Foster raises some excellent points, but I am still keen to master an earlier wake-up. Will it get easier over time? Sleep psychotherapist Heather Darwall-Smith isn’t so sure. “We each have a chronotype that determines our body clock. Everyone knows there are people who are morning larks and others who are night owls,” she says. “But actually, most people fall somewhere in between. So, there will be people who can go to bed at 10pm and wake naturally at 5am, and it’s a routine that fits with their chronotype. But many of us are not like that. And let’s not forget, there are lots of people who have a 5am wake-up imposed on them by their work shifts.”

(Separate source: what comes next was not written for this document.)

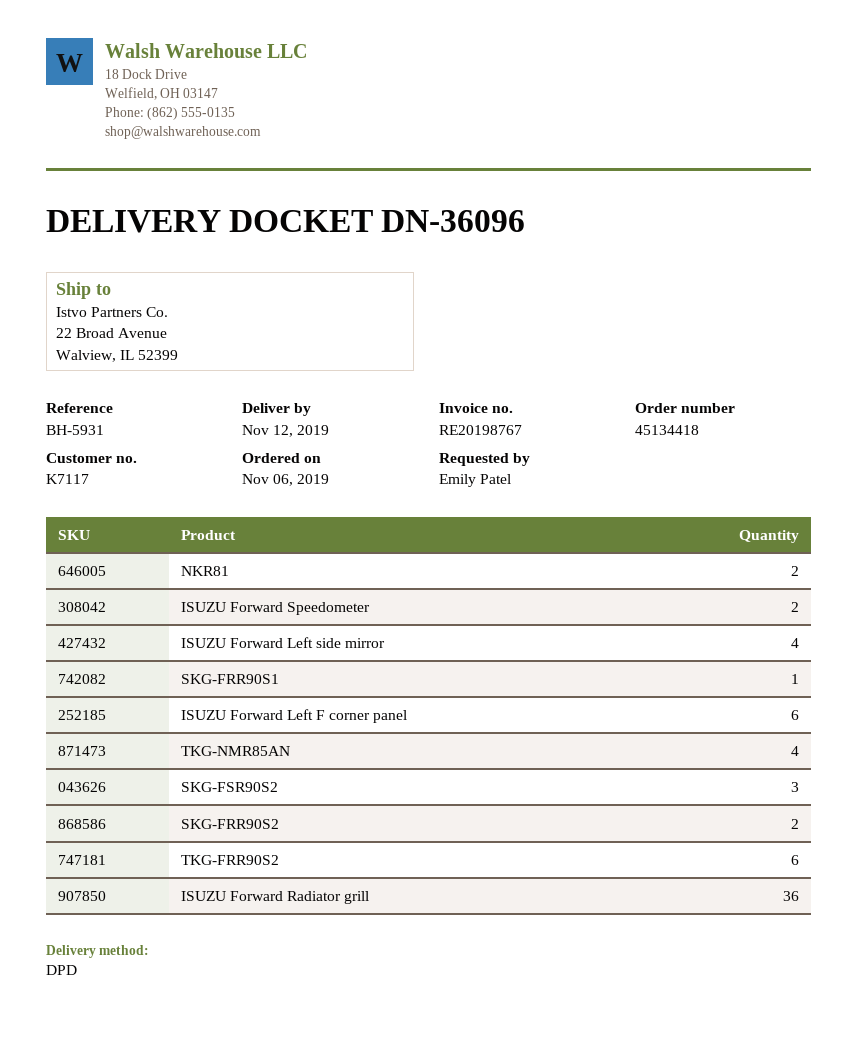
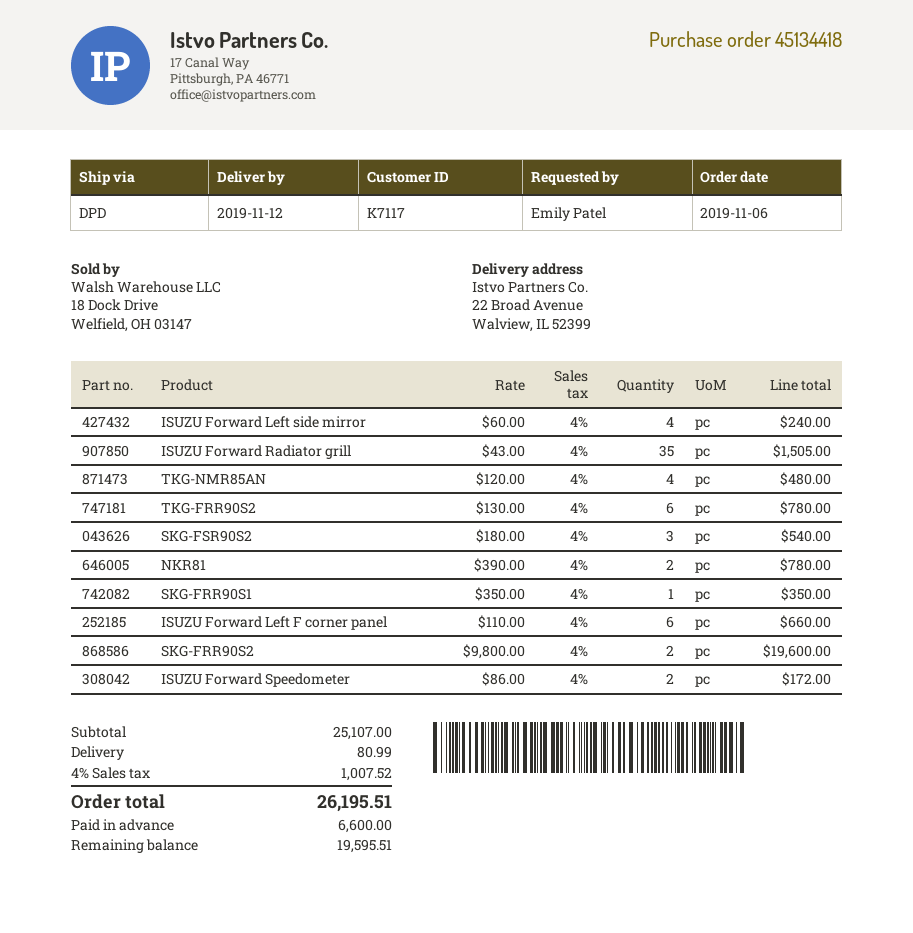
ISUZU Forward Radiator grill: 36 -> 35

By day four of my experiment, I am grumpy and miserable. I’ve had to cancel a trip to the pub because, newsflash, an evening of merlot and a dawn wake-up isn’t a good combination. I’ve also become borderline insufferable. “Late night?” I ask a colleague who is yawning at the advanced hour of 11am. I really want to mention that I’ve been up for SIX WHOLE HOURS, but wisely desist. People might get jealous of my self-discipline.

Day five is a new low. I sleep in until 5.43am and then eat a salted caramel Magnum for breakfast to compensate for missing out on the pub. Morning six is more successful. I have a deadline looming and welcome the extra time to get ahead. Day seven is the fruitless coffee odyssey and I realise that going outside definitely does make me feel a lot more energised and upbeat.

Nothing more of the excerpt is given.